Illustration of the correlation between changes in systolic ICP and CBF amplitude for the hemisphere ipsilateral (left, A; R² = 0.20) and contralateral (right, B; R² = 0.47) to the Cadence balloon. Each symbol and color illustrate measurements from a different type of protocol: inversion (INV; green circles), reduction (RED; magenta triangles), and augmentation (AUG; blue diamonds). AUG, augmentation balloon protocol; CBF, cerebral (parenchymal) blood flow; ICP, intracranial pressure; INV, inversion balloon protocol; RED, reduction balloon protocol; TPU, tissue perfusion units.

Figure 6.

Illustration of the two hypothesized mechanisms by which the Cadence device may affect the pulsatility of parenchymal blood flow.

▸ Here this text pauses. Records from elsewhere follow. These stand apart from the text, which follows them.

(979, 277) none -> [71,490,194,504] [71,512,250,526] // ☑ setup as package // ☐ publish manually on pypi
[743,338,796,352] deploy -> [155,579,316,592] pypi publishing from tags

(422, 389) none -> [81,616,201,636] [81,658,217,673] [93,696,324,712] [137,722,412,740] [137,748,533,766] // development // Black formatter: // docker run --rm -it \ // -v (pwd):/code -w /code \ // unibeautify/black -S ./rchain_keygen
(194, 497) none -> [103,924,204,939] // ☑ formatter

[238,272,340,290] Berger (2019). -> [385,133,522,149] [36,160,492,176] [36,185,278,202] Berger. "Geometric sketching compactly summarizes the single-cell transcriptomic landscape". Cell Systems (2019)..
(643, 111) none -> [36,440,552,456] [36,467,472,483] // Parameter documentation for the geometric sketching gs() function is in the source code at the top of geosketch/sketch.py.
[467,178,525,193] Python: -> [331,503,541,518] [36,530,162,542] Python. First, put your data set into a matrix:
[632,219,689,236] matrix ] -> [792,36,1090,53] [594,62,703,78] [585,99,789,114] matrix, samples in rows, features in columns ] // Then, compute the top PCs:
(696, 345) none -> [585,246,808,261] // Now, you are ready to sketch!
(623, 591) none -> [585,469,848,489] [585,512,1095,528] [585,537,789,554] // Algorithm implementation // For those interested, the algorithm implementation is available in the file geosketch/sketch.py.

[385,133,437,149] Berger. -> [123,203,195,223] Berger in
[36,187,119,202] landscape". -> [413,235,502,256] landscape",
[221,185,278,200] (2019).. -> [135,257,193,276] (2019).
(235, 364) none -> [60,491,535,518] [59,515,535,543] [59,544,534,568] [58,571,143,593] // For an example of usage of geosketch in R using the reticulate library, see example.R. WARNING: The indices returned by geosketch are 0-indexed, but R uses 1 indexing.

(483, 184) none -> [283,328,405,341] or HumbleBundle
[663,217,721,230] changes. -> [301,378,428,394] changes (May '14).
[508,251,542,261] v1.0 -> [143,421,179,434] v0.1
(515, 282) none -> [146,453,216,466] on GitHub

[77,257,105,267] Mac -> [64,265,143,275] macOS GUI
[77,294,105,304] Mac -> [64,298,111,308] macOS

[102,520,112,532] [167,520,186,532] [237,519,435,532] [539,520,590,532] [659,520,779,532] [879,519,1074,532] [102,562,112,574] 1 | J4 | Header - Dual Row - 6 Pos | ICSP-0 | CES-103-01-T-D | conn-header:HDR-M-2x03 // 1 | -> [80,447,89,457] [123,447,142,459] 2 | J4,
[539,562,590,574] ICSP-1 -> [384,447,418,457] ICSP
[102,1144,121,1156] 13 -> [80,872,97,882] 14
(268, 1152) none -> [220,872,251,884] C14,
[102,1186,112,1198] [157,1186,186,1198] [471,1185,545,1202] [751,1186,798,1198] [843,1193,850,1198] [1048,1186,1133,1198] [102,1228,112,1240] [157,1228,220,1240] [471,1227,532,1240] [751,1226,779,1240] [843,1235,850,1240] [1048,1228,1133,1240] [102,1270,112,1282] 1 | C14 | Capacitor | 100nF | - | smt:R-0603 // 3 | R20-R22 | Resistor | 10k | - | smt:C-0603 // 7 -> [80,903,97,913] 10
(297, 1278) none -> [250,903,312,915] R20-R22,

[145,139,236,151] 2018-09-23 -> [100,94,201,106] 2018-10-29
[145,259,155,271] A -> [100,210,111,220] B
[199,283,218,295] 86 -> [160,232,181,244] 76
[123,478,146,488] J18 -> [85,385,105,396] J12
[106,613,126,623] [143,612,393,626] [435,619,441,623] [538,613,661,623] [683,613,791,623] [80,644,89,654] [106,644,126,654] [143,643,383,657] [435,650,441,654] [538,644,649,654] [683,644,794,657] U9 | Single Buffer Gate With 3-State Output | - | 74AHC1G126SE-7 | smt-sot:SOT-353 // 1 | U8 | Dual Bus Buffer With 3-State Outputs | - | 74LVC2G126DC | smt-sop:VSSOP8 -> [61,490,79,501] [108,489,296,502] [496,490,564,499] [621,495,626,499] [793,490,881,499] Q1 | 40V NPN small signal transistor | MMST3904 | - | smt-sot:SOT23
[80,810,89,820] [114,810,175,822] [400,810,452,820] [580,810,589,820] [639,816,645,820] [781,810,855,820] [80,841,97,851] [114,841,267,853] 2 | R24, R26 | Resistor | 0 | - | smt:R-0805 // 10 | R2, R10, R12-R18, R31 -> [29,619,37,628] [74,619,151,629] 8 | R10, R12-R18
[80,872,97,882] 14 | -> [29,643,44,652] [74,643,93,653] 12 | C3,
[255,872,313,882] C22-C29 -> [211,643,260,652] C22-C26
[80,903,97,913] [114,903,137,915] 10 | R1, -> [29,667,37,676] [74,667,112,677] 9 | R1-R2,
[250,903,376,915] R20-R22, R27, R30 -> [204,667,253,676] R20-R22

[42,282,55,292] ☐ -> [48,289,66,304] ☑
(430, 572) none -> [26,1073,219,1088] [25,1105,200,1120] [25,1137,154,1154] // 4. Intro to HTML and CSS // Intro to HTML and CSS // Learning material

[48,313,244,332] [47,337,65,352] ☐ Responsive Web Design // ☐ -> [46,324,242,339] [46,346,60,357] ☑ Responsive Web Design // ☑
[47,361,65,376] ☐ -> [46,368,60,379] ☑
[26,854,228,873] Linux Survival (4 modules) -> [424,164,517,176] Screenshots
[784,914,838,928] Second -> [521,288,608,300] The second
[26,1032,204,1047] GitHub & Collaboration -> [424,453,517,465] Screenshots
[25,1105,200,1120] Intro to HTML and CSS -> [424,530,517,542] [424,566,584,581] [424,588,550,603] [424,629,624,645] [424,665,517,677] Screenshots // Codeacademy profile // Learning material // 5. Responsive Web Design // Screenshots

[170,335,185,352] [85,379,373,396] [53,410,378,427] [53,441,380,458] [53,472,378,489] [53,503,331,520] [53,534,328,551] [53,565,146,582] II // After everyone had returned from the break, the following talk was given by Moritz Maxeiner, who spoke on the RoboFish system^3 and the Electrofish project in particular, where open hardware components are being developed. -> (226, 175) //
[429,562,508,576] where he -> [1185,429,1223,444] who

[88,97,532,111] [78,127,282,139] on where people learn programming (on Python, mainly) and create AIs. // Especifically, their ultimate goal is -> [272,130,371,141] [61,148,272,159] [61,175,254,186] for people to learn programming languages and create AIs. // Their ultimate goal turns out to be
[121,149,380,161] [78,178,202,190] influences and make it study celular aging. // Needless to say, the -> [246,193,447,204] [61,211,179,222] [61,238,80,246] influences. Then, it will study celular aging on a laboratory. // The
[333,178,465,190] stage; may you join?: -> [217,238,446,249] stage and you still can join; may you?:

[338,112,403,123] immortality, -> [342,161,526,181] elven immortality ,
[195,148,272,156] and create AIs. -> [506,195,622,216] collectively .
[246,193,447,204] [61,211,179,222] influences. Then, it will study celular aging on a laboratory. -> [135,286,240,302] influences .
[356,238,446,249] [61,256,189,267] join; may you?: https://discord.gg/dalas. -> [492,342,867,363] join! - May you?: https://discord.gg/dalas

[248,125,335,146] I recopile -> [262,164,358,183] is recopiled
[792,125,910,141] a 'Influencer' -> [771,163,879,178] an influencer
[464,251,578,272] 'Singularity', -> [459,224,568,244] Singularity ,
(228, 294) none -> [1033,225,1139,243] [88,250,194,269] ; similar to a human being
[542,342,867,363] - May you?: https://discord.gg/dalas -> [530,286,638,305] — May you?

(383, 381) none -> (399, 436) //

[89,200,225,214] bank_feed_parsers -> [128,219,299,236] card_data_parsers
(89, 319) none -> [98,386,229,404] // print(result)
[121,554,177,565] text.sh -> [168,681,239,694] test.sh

One potential mechanism was by facilitating or hindering the arterial Windkessel mechanism, but this was not supported by the data. Thus, it is hypothesized that the relevant effect occurred more locally in the tissue, e.g., by facilitating or hindering capillary expansion. Left: synergistic inflation protocol. Right: antagonistic inflation protocol. CSF, cerebrospinal fluid; ICP, intracranial pressure.